Dolly was staring at the apparition that had materialized in her spotless kitchen. So was darkhaired, sharp- faced Sharlene, who looked as if someone had just dropped a dead rat at her feet. Even easy-going, sleepy-eyed little Rosie was struck dumb. Ross was out. Just as well, really.

‘I remember Mira from your place up West,’ said Dolly, her eyes travelling up over the bag of bones standing there whiffing the place out. ‘Jeez, I thought this one looked familiar when she came here last time, sort of. But you’ve got to be kidding me. This ain’t Mira.’

‘Yes it is, Doll. This is Mira.’

‘Well, for fuck’s sake. What happened, she get hit by a truck?’

‘Don’t talk about her as if she ain’t here,’ said Annie, getting miffed on Mira’s behalf. She might be a wreck, but she still had feelings.

‘I’d prefer it if she wasn’t,’ said Dolly smartly.

‘I’ll go,’ said Mira listlessly, turning on her heel, heading for the hall. ‘I should go, let me go, for God’s sake…’

‘No, you won’t,’ insisted Annie. She turned to Dolly, who was nearly quivering with disgust at this thing Annie had brought into her tidy, homely little place. ‘Look, Doll. I can’t take her to the flat over the club, I’m never there and she needs keeping an eye on.’

‘She needs her next fix by the look of her,’ said Dolly in disgust. ‘Get her out of here. I don’t want her here.’

Annie looked at Mira. Whatever Mira was on, she was clearly starting to feel withdrawal symptoms. The shivering had stepped up a gear. Dolly had a point. But it wasn’t like her to be so bluntly uncharitable. ‘Yeah, about that,’ she started in.

‘You can’t be thinking she’s going to stop here,’ said Dolly, reading her mind.

‘I’m not stopping here,’ said Mira through chattering teeth.

‘Yes you bloody are,’ said Annie. She turned to Dolly. ‘Yes she is, Doll.’

‘No,’ said Mira.

‘See? She don’t want to stop here,’ said Dolly triumphantly. ‘So for fuck’s sake get her out, okay?’

Sharlene and Rosie were watching from the sidelines like spectators at a tennis match, their heads moving back and forth, following the action.

‘Will you both shut it?’ snapped Annie. ‘Mira—you’re stopping. Dolly—she’s stopping. I hate to ask, but —’

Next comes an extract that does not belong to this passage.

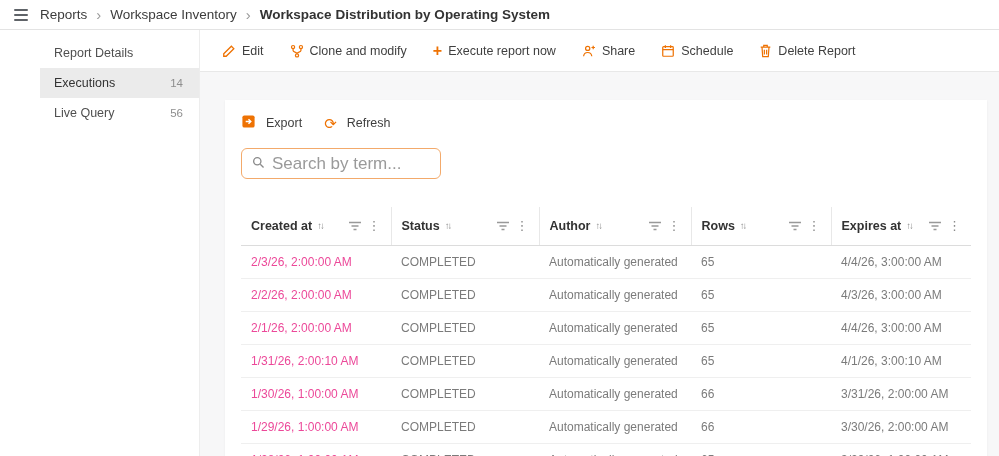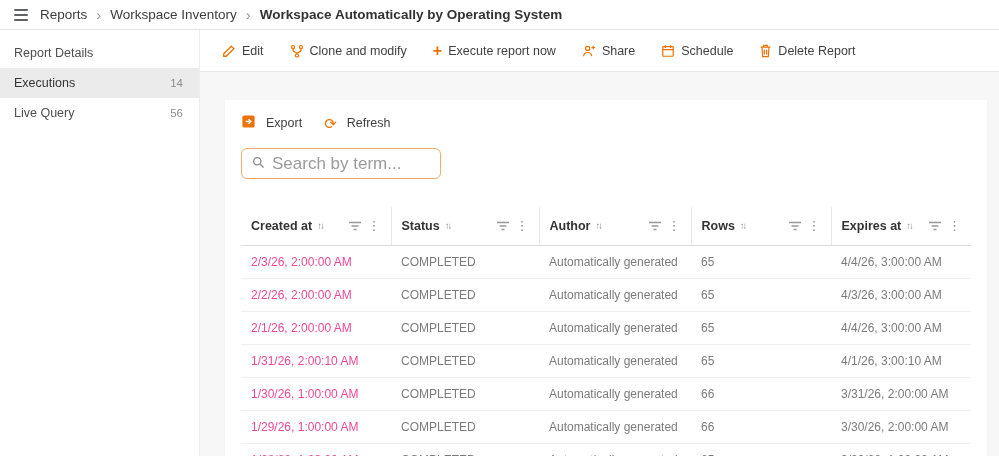"Workspace Automatically by Operating" span.crumb { text: Automatically -> Distribution }
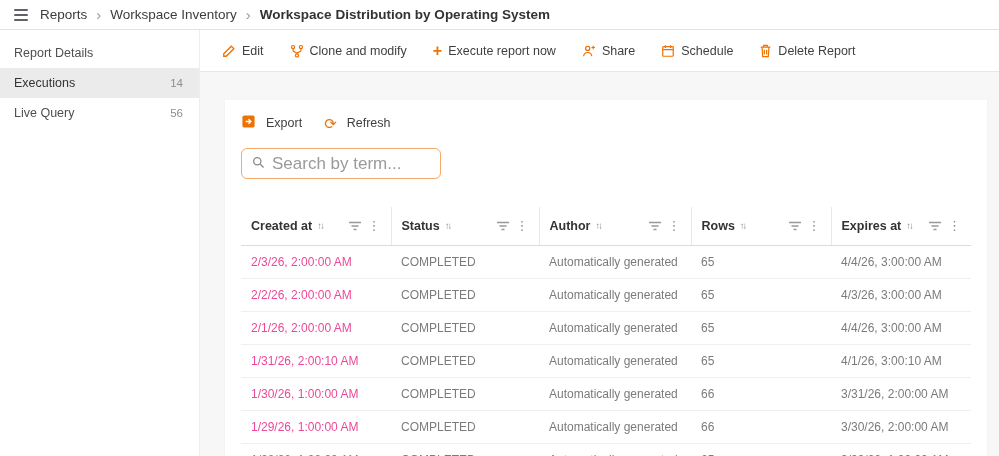"Report Details" .sidebar { padding-left: none -> 40px }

‘Oh, here we go,’ snorted Dolly.

‘Come on, Doll. I wouldn’t ask if it wasn’t necessary. Please. I want someone I can trust to keep an eye on her. Just tuck her away nice and quiet. Keep her out of the Delaneys’ way.’

Dolly’s mouth dropped open. ‘What the…now look, if she’s crossed up the Delaneys in some way, I don’t want to know. I don’t get involved in their business, you know that.’

‘I’m not stopping here,’ bleated Mira.

‘You’re stopping,’ said Annie, her eyes flinty with determination as she turned her gaze on Dolly. ‘What is up with you?’

‘Me?’ spat back Dolly. ‘Nothing wrong with me. I didn’t bring this piece of shit in here.’

Annie turned away from Dolly. ‘Rosie, take Mira up to the back room, settle her in. Oh yeah—and run her a bath.’